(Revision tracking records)
=-=-=-=-=
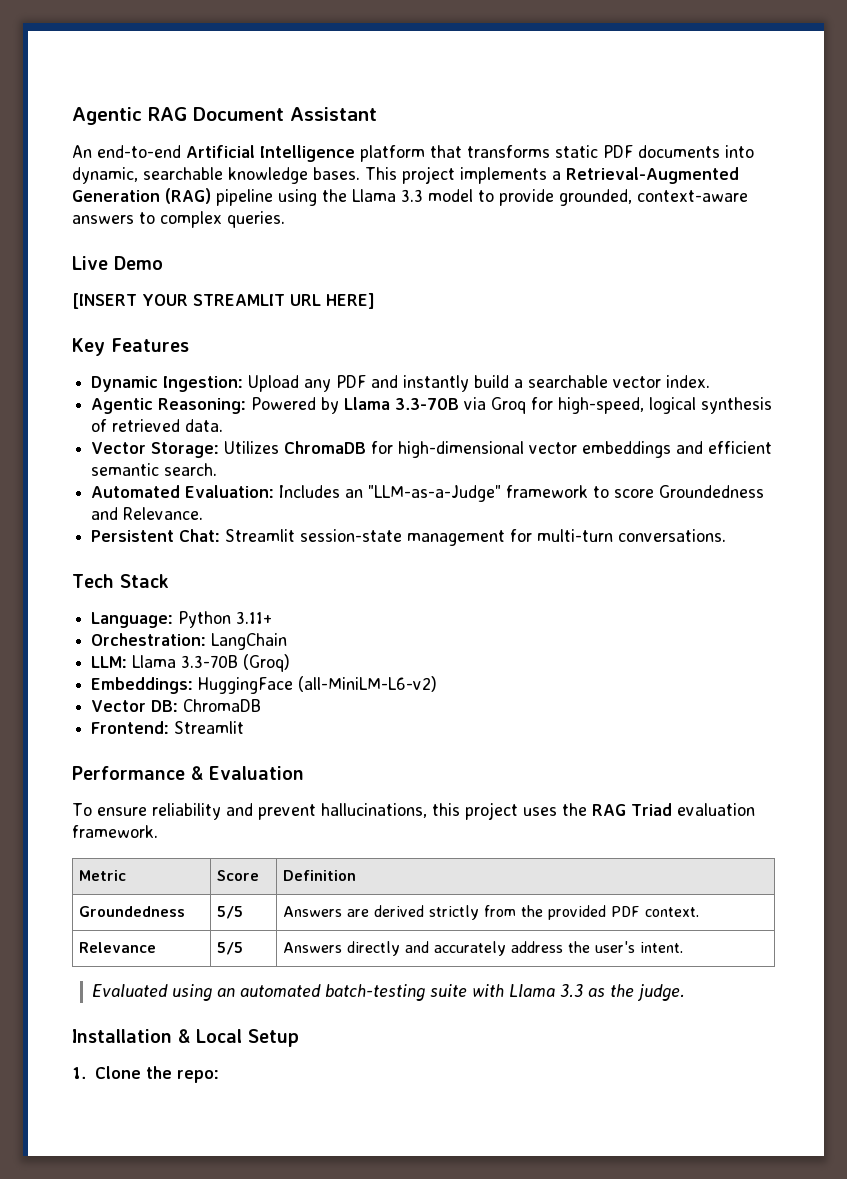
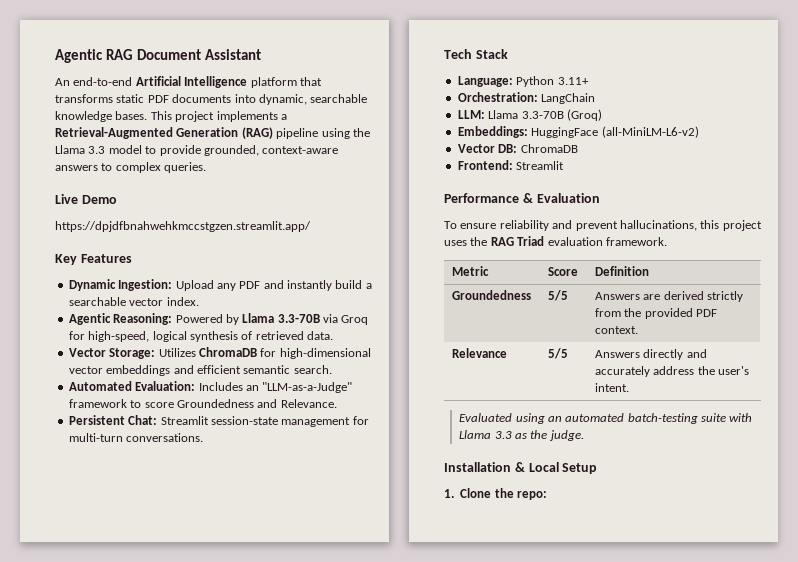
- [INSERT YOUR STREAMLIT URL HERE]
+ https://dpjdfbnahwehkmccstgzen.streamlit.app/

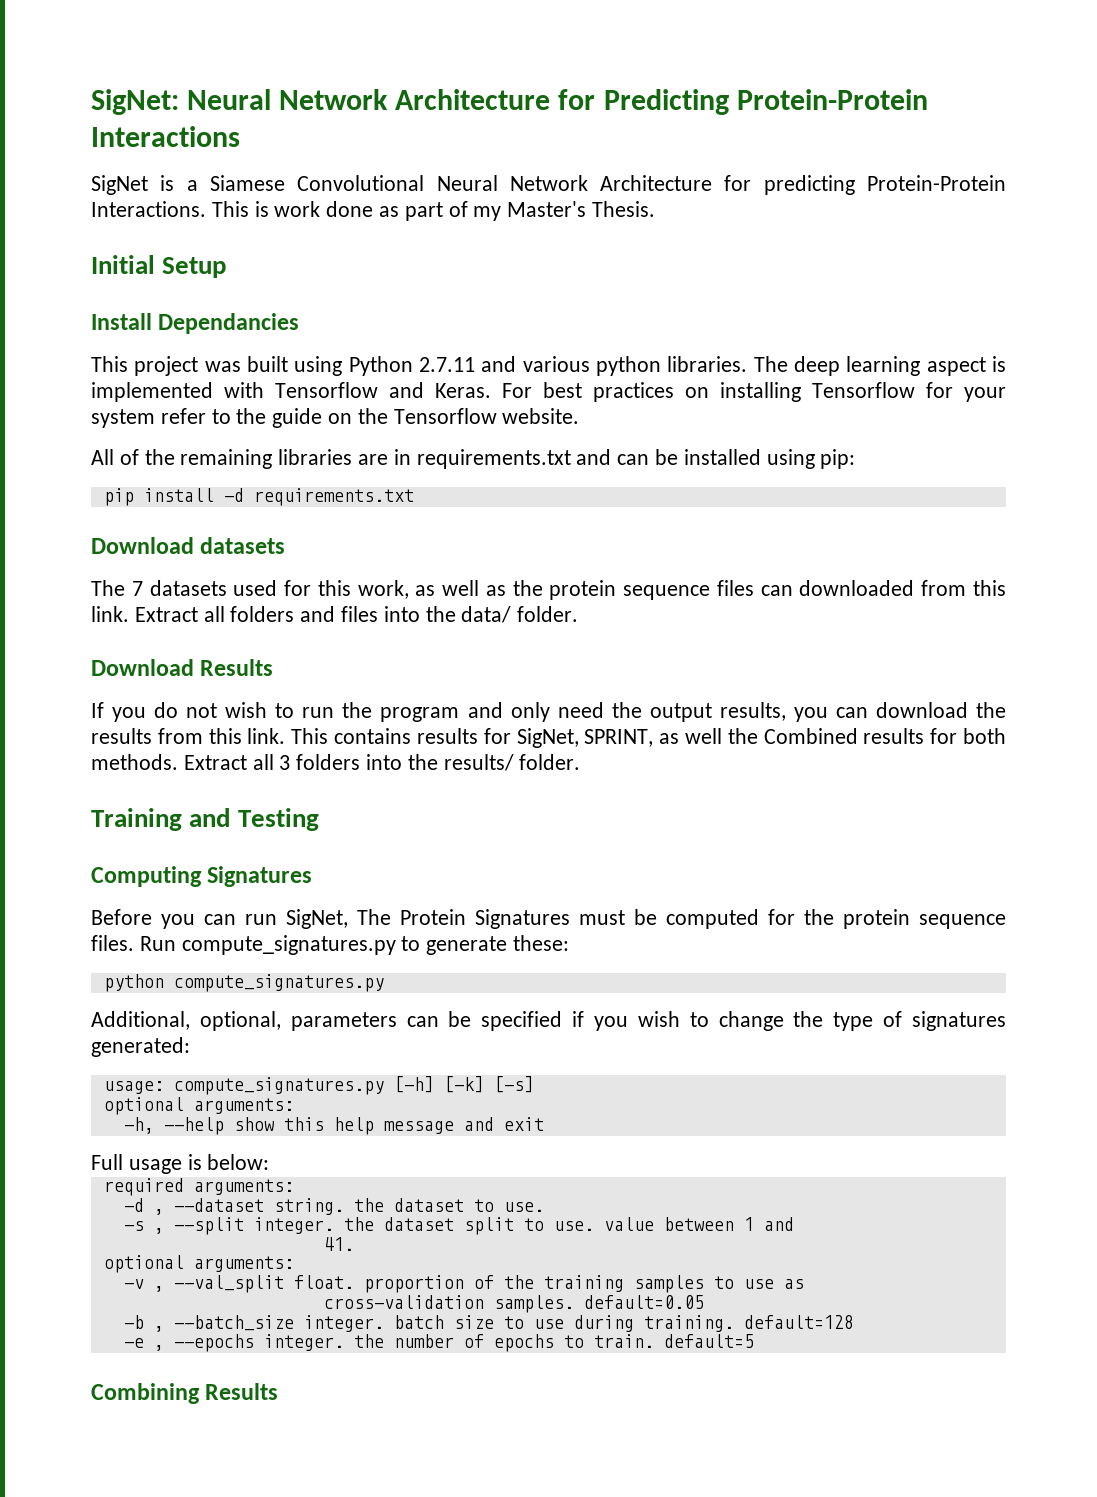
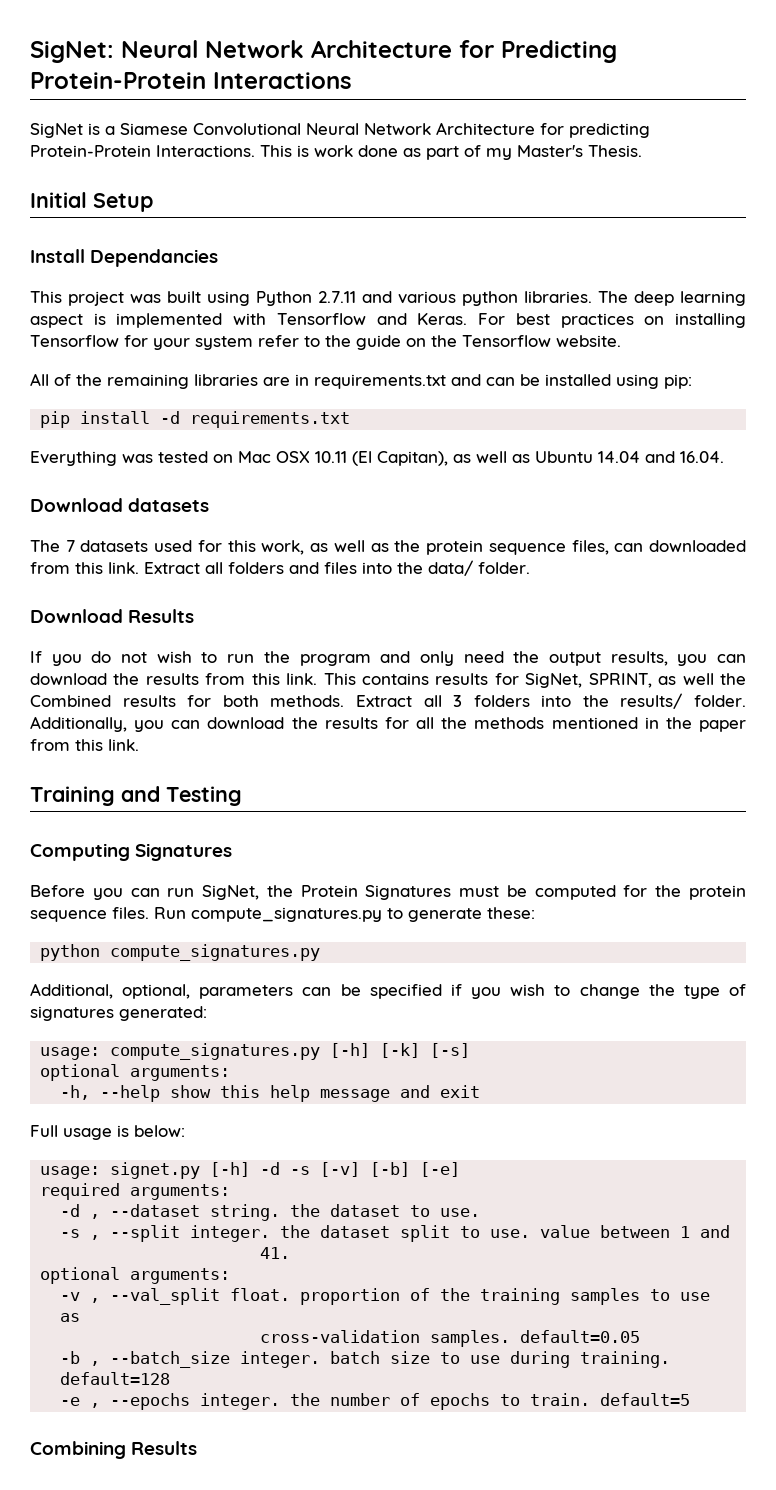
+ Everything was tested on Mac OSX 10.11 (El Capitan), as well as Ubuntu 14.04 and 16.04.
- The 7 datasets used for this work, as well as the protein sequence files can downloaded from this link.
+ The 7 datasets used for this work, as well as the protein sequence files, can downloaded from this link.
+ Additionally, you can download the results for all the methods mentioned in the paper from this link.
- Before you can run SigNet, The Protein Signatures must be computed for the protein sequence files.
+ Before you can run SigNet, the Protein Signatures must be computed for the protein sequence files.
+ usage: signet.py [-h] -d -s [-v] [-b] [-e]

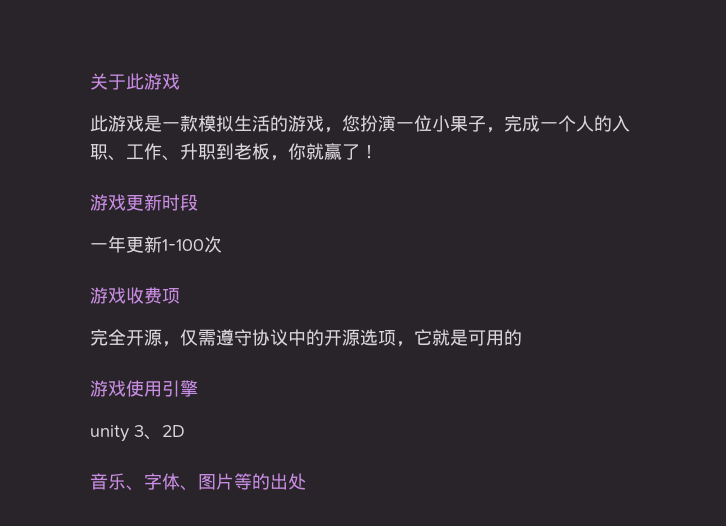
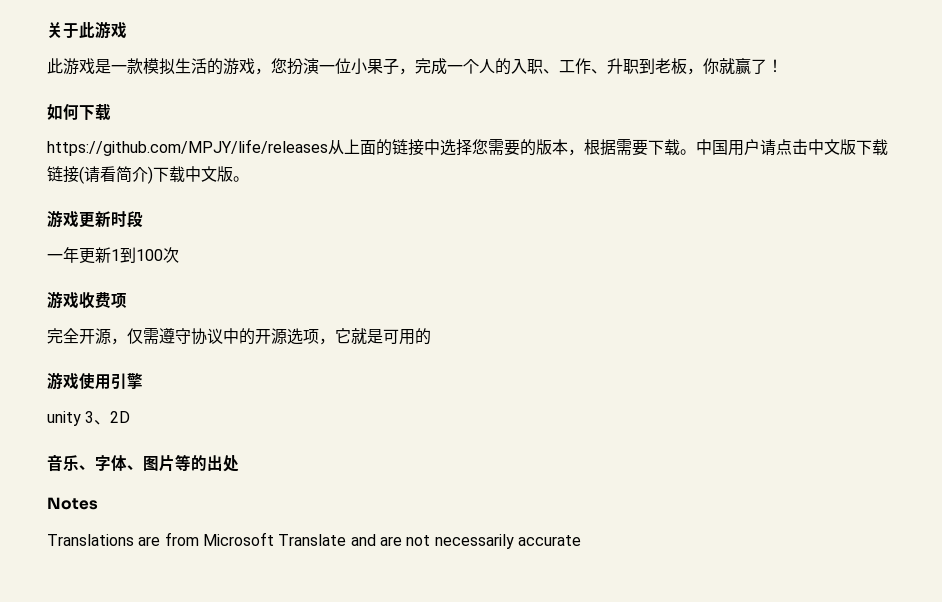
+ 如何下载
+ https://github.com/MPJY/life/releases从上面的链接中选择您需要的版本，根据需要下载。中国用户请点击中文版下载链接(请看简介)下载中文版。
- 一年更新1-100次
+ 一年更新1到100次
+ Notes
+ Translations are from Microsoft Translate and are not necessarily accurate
=-=-=-=-=
Only one number is wanted: how many lines in the records above contain the string "Signatures".

2